2. At the beginning of seizures, the head and eyes turn to the opposite side, followed by systemic convulsions, loss of consciousness after the onset, often suggesting that the epileptogenic focus is located in the first 1/3 of the frontal lobe.
3. The initial head and eye turn to the contralateral side of the lesion, the consciousness is clear and gradually unconscious, and then the total loss of consciousness and systemic seizures suggest that the epileptogenic focus originates from the middle part of the frontal lobe.
4. The posture is a posture movement of a certain part of the body, such as the contralateral arm is raised and raised, the ipsilateral arm is extended downward and the head is turned to the opposite side of the lesion, suggesting that the epileptogenic focus is located on the inner side of the middle part of the frontal lobe.
5. Often showing no emotions, or short-term movement pauses, confusion, and gaze, followed by generalized seizures.

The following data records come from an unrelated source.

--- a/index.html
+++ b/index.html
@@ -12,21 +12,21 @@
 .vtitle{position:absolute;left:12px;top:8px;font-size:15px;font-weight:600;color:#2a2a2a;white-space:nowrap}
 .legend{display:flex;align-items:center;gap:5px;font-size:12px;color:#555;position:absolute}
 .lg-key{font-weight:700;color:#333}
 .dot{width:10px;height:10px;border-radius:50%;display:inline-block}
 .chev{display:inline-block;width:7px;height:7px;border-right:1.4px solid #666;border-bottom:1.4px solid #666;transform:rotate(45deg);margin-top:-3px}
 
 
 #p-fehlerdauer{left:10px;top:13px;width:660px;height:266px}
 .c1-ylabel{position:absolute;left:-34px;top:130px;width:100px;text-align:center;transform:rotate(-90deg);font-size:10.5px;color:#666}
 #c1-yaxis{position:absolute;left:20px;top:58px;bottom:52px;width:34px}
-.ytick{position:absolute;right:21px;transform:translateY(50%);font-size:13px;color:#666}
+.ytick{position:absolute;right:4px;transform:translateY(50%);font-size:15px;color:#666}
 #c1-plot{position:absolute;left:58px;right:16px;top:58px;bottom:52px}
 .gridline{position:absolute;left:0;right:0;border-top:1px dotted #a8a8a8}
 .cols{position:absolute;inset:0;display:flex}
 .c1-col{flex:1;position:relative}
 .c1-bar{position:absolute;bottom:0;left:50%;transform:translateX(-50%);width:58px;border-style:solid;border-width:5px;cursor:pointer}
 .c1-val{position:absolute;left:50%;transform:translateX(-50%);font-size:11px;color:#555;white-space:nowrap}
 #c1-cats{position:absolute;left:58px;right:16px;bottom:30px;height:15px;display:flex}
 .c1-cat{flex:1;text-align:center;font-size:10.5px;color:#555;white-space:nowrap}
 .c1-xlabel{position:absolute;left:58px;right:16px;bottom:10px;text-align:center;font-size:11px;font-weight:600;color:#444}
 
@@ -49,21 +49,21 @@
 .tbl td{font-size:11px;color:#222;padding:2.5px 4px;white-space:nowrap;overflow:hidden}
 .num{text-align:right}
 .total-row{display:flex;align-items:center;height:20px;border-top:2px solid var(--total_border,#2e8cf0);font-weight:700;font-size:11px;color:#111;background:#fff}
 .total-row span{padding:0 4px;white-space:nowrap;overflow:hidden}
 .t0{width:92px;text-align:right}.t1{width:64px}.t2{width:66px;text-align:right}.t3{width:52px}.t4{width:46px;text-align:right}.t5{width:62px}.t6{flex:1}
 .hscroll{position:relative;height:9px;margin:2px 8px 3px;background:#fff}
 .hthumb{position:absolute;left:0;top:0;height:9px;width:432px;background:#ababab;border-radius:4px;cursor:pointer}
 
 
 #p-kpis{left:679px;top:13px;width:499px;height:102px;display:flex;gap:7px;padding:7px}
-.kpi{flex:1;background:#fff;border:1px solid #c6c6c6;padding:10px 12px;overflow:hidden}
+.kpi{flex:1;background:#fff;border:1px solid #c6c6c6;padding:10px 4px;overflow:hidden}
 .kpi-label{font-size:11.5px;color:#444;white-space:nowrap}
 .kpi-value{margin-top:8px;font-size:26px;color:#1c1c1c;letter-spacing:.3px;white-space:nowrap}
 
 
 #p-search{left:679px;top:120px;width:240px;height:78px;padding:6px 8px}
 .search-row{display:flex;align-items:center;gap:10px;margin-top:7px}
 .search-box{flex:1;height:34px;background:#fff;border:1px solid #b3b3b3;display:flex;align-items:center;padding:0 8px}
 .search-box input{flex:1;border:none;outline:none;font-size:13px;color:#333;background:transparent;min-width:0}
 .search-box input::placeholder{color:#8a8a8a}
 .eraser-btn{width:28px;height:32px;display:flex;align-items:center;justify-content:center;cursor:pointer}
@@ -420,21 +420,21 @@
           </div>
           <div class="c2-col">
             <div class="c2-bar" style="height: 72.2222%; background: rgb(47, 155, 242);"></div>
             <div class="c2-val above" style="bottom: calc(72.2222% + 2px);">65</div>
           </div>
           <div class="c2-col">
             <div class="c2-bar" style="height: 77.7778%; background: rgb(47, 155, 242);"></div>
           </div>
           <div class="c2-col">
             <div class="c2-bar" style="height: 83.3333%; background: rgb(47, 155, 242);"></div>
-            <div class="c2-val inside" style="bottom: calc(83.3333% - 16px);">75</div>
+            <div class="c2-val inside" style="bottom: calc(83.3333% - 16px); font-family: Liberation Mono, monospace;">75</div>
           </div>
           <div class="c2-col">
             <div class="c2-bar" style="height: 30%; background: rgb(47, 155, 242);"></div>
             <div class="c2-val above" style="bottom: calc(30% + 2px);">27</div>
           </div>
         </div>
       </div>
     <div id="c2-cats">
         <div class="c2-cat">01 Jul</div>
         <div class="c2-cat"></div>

6. Seizures may have an episode or an episode of autopsy, similar to temporal lobe epilepsy, interictal SPECT and PET can confirm local hypoperfusion or low metabolism, while SPECT often shows frontal cortex High perfusion contributes to the localization of epileptic foci.
At present, a consensus has been reached that 80% to 90% of patients with epilepsy diagnosed by MRI have a good effect after epileptic resection of the lesion, but the non-focal epilepsy with no positive findings on MRI is not satisfactory.
There are no diseases that need special identification.